> Dataset entries
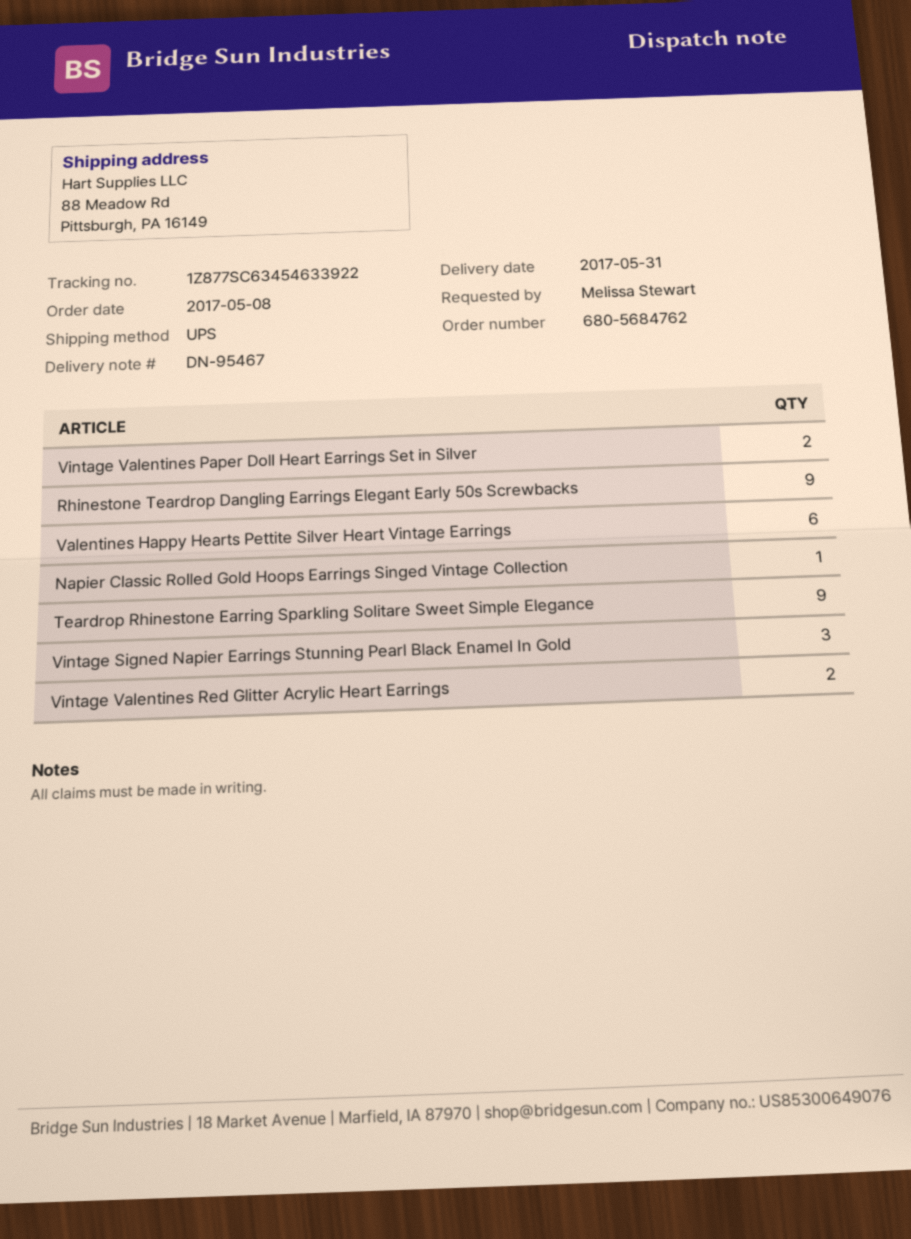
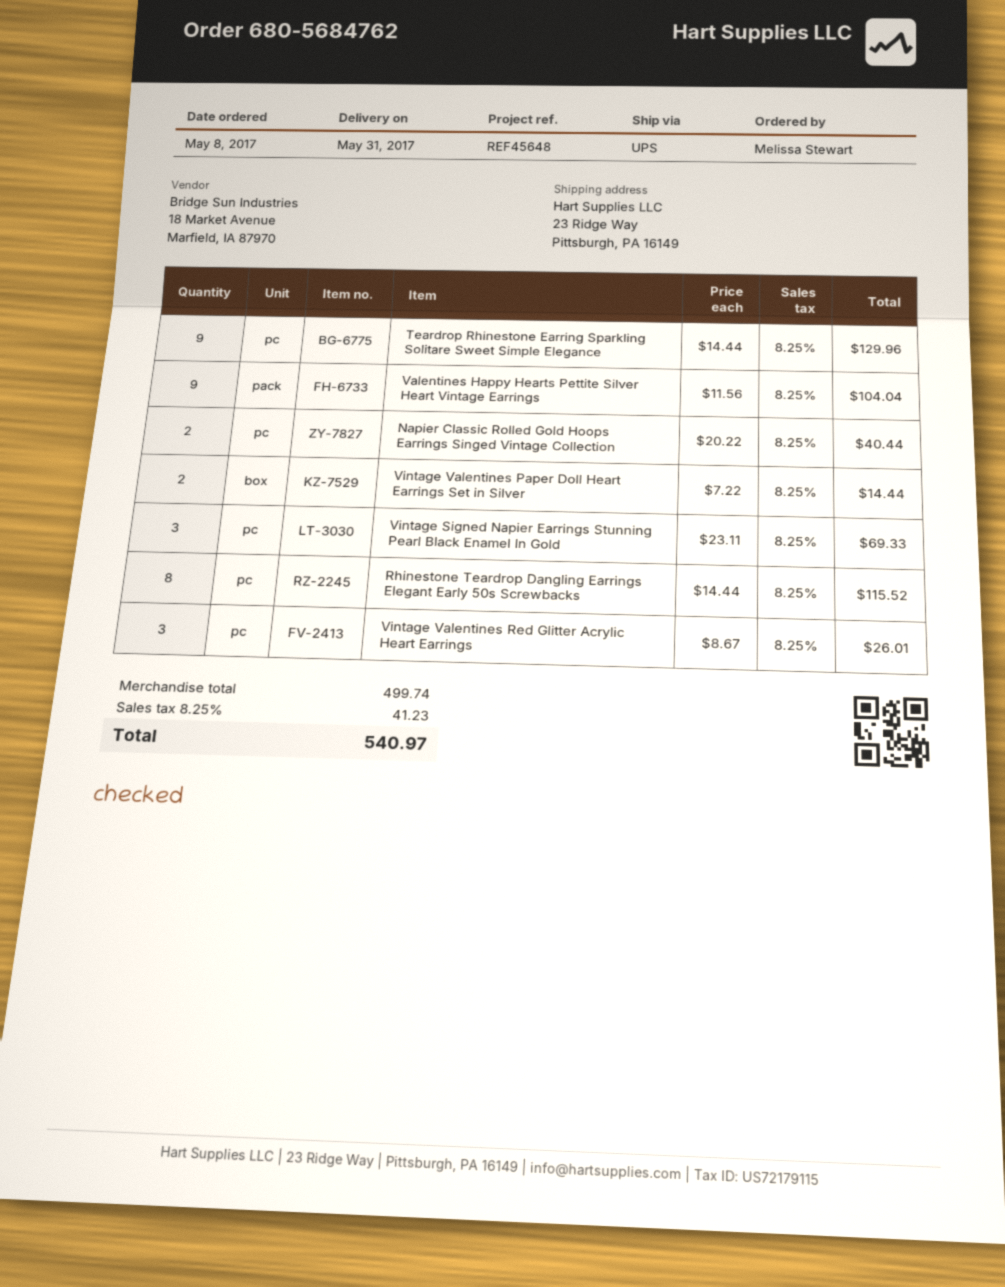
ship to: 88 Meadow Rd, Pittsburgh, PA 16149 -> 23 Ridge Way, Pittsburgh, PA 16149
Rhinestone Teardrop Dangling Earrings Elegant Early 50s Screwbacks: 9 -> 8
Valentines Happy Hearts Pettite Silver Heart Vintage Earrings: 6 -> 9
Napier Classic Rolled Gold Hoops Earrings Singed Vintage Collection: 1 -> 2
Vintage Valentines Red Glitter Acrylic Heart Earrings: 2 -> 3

==

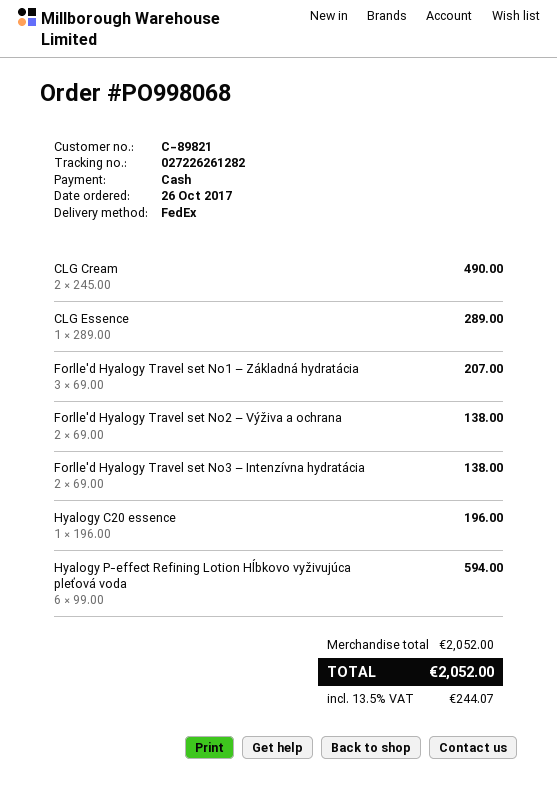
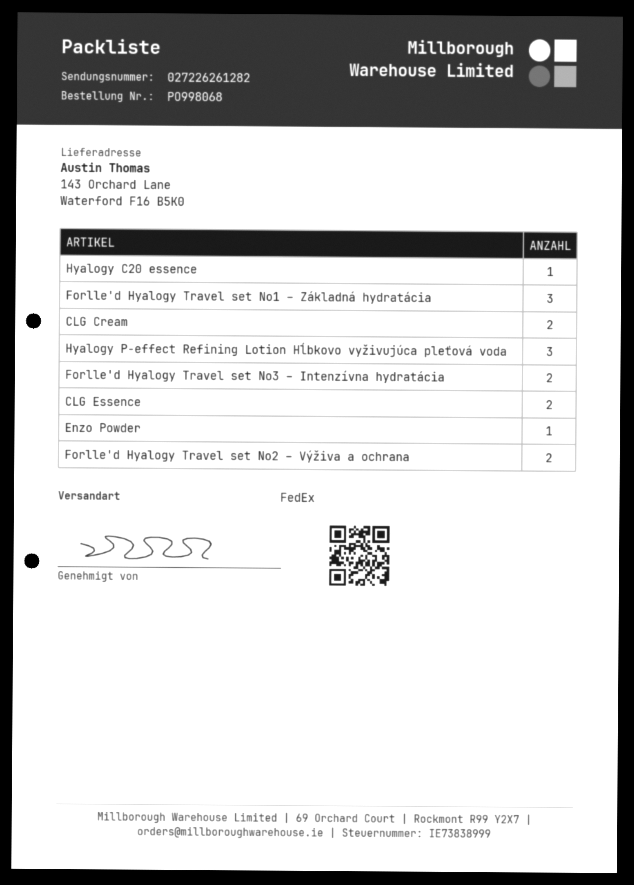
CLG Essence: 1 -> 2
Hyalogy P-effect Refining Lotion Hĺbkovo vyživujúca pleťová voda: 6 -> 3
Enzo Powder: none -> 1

---

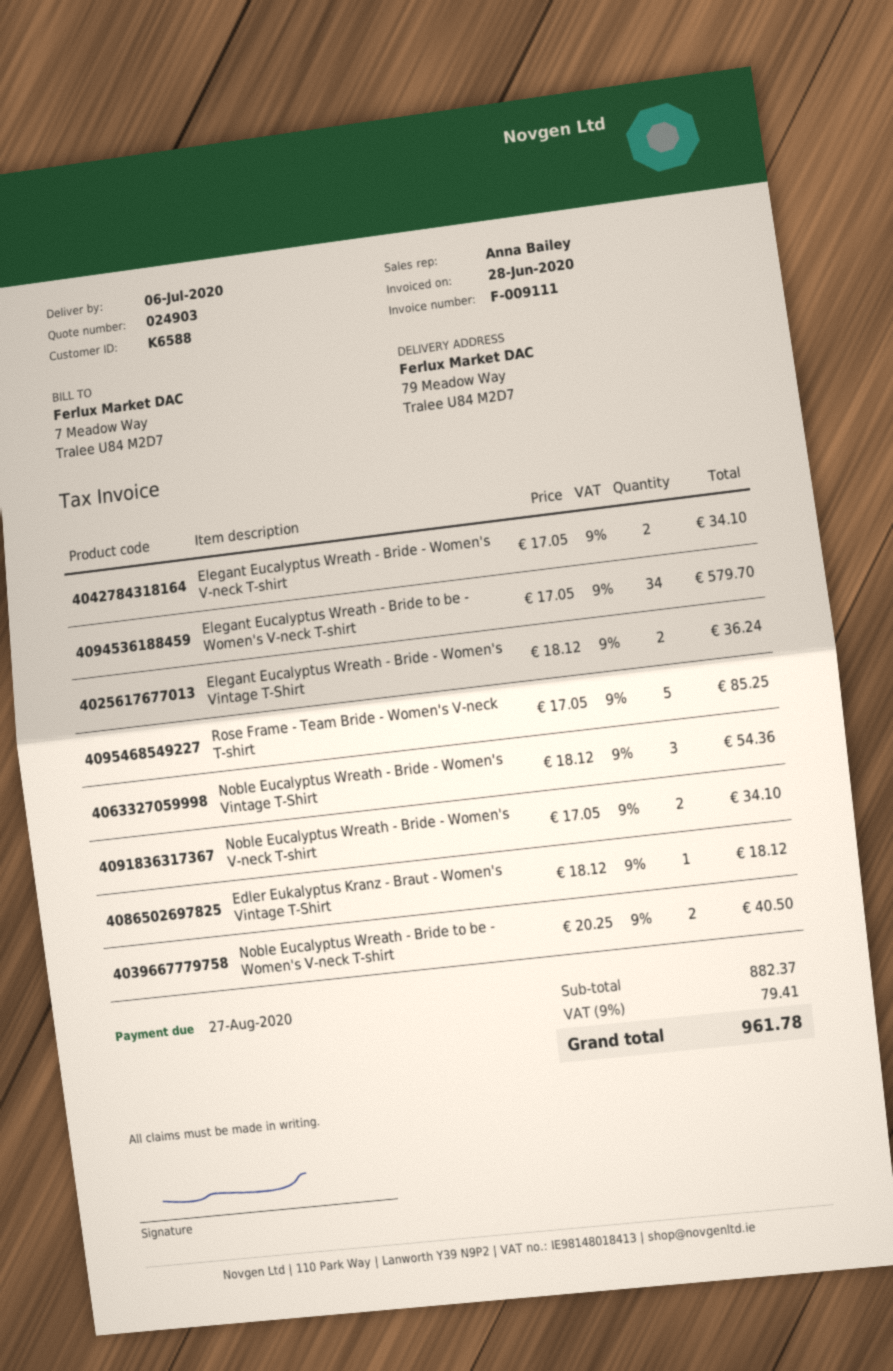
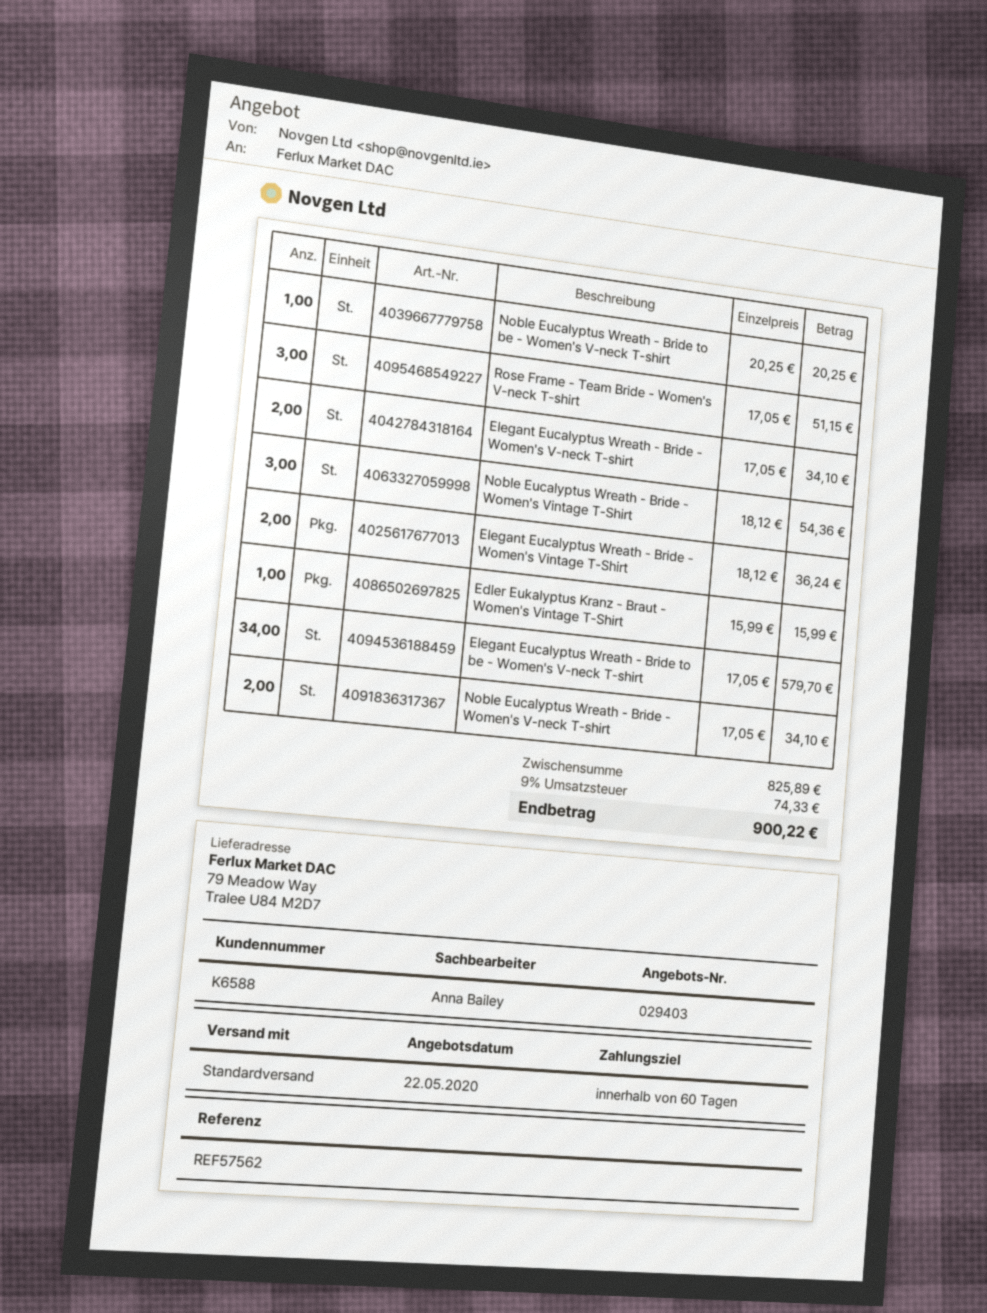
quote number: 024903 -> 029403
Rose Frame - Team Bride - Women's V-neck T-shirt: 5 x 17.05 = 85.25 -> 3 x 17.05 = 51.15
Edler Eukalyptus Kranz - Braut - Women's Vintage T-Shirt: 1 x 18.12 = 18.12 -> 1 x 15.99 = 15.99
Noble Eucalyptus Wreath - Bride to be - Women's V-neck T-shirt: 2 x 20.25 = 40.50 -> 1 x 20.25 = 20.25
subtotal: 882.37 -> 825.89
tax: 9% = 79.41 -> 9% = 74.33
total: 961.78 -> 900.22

> The task
Restate word for word the lines in the material above from the one with "Hyalogy P-effect Refining" to the one with "Enzo Powder: none -> 1"; both of those lines count, and nothing else does.

> Result below
Hyalogy P-effect Refining Lotion Hĺbkovo vyživujúca pleťová voda: 6 -> 3
Enzo Powder: none -> 1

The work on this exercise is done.